We welcome contributions to ShortKit-ML! This guide explains how to get started.

Table of Contents


Development Setup

Clone the Repository

git clone https://github.com/criticaldata/ShortKit-ML.git
cd Shortcut_Detect

Create Virtual Environment

# Using uv (recommended)
uv venv --python 3.10
source .venv/bin/activate

# Or using venv
python -m venv .venv
source .venv/bin/activate

Install Development Dependencies

# Install all dependencies including dev tools
pip install -e ".[all]"

# Or using uv
uv pip install -e ".[all]"

System Dependencies (Optional Features)

Some features require system libraries that cannot be installed via pip:

PDF Report Generation (weasyprint):

# macOS
brew install pango gdk-pixbuf libffi

# Ubuntu/Debian
sudo apt-get install libpango-1.0-0 libpangocairo-1.0-0 libgdk-pixbuf2.0-0 libffi-dev

# Fedora/RHEL
sudo dnf install pango gdk-pixbuf2 libffi-devel

If you don't need PDF export, you can skip this—HTML and Markdown reports work without these dependencies.

Install Pre-commit Hooks

pre-commit install

Code Style

We use the following tools for code quality:

  • Black - Code formatting
  • Ruff - Linting
  • MyPy - Type checking

Running Formatters

# Format code
black shortcut_detect/ tests/

# Lint
ruff check shortcut_detect/ tests/

# Type check
mypy shortcut_detect/

Configuration

See pyproject.toml for tool configurations.

Method Implementation Conventions

To keep detection methods consistent across contributors, follow these project conventions:

  • File naming: Prefer {method}_detector.py for modules whose primary purpose is a single detector class.
  • Config classes: For detectors with multiple constructor parameters, use a frozen dataclass config (for example MyMethodConfig) and expose it as an optional config= argument.
  • Probe reuse: Reuse shared probe implementations (SKLearnProbe / TorchProbe) instead of re-implementing standalone probe training logic inside method modules.
  • Shared validation/helpers: Reuse common utilities (for example validate_embeddings_labels) instead of duplicating shape/length validation helpers across files.

If a method needs a deviation from these rules, document the reason in the module docstring and PR description.

Testing

Running Tests

# Run all tests
pytest tests/ -v

# Run with coverage (requires pytest-cov)
pytest tests/ --cov=shortcut_detect --cov-report=html

Note: Coverage requires pytest-cov which is included when you install with pip install -e ".[all]" or pip install -e ".[dev]".

# Run specific test file
pytest tests/test_probes.py -v

# Run specific test
pytest tests/test_probes.py::test_sklearn_probe -v

Writing Tests

Tests are in the tests/ directory.

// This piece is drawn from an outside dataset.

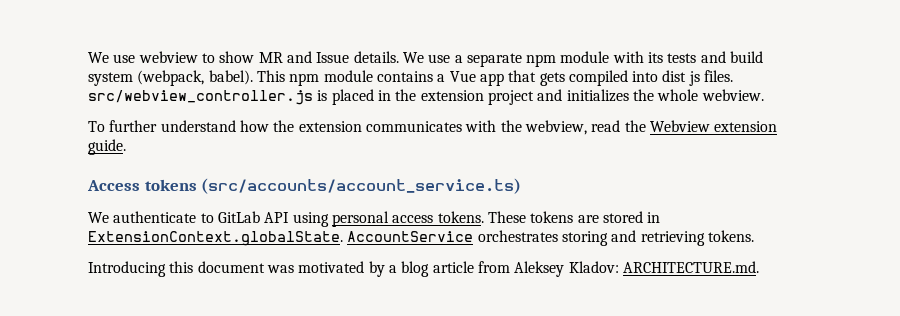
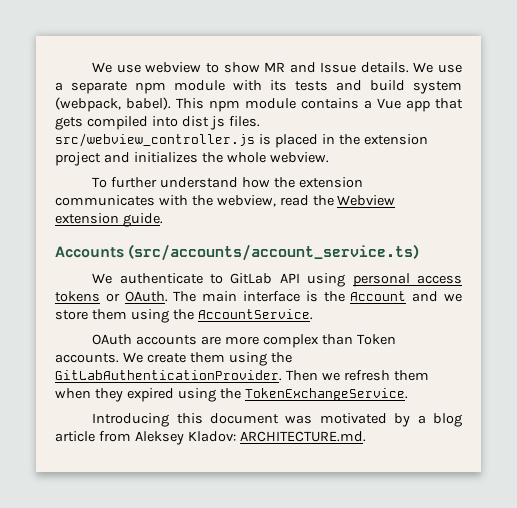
[87,179,197,191] Access tokens -> [55,246,124,258] Accounts
[437,211,661,223] [88,230,754,246] tokens. These tokens are stored in ExtensionContext.globalState. AccountService orchestrates storing and retrieving tokens. -> [55,291,463,302] [55,309,313,323] [92,334,396,348] [55,352,292,366] [55,370,429,381] [55,388,408,402] tokens or OAuth. The main interface is the Account and we store them using the AccountService. // OAuth accounts are more complex than Token accounts. We create them using the GitLabAuthenticationProvider. Then we refresh them when they expired using the TokenExchangeService.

Use pytest fixtures for common setup:

# tests/test_my_feature.py
import pytest
import numpy as np
from shortcut_detect import ShortcutDetector

@pytest.fixture
def sample_data():
    """Generate sample data for testing."""
    np.random.seed(42)
    X = np.random.randn(100, 50)
    y = np.random.randint(0, 2, 100)
    return X, y

def test_detector_fit(sample_data):
    """Test that detector fits without error."""
    X, y = sample_data
    detector = ShortcutDetector(methods=['probe'])
    detector.fit(X, y)
    assert 'probe' in detector.results_

Documentation

Building Docs Locally

You can build docs in a separate virtual environment to avoid conflicts with your main development environment:

# Create a separate docs environment (recommended)
python -m venv .venv-docs
source .venv-docs/bin/activate  # Windows: .venv-docs\Scripts\activate

# Install only docs dependencies (no need for the full package)
pip install mkdocs mkdocs-material "mkdocstrings[python]" pymdown-extensions

# Serve docs locally
mkdocs serve
# Visit http://127.0.0.1:8000

# Build static site
mkdocs build

# Deploy to GitHub Pages
mkdocs gh-deploy

Alternatively, install docs dependencies in your main environment:

pip install -e ".[docs]"
mkdocs serve

Writing Documentation

  • Documentation is in docs/ using Markdown
  • API docs auto-generated from docstrings via mkdocstrings
  • Follow Google docstring style

Example docstring:

def fit(self, embeddings: np.ndarray, group_labels: np.ndarray) -> "ShortcutDetector":
    """Fit the shortcut detector on embeddings.

    Args:
        embeddings: Array of shape (n_samples, n_features) containing
            the embedding vectors to analyze.
        group_labels: Array of shape (n_samples,) containing the
            protected attribute labels for each sample.

    Returns:
        Self, for method chaining.

    Raises:
        ValueError: If embeddings and group_labels have mismatched lengths.

    Example:
        >>> detector = ShortcutDetector()
        >>> detector.fit(embeddings, group_labels)
        >>> print(detector.summary())
    """

Pull Request Process

1. Create a Branch

git checkout -b feature/my-new-feature

2. Make Changes

  • Write code
  • Add tests
  • Update documentation

3. Commit and Push

git add .
git commit -m "Add my new feature"
git push origin feature/my-new-feature

Pre-commit hooks will automatically run Black (formatting) and Ruff (linting) on your staged files.

4. Create a Pull Request

Open a Pull Request on GitHub. The following will happen automatically:

  • CI Pipeline: GitHub Actions runs the full test suite on Python 3.10, 3.11, and 3.12
  • Status Checks: PR must pass all CI checks before merge
  • Code Review: PRs require approval from a team member

5. Address Feedback

  • Fix any CI failures
  • Respond to review comments
  • Push additional commits as needed

Once approved and all checks pass, your PR can be merged.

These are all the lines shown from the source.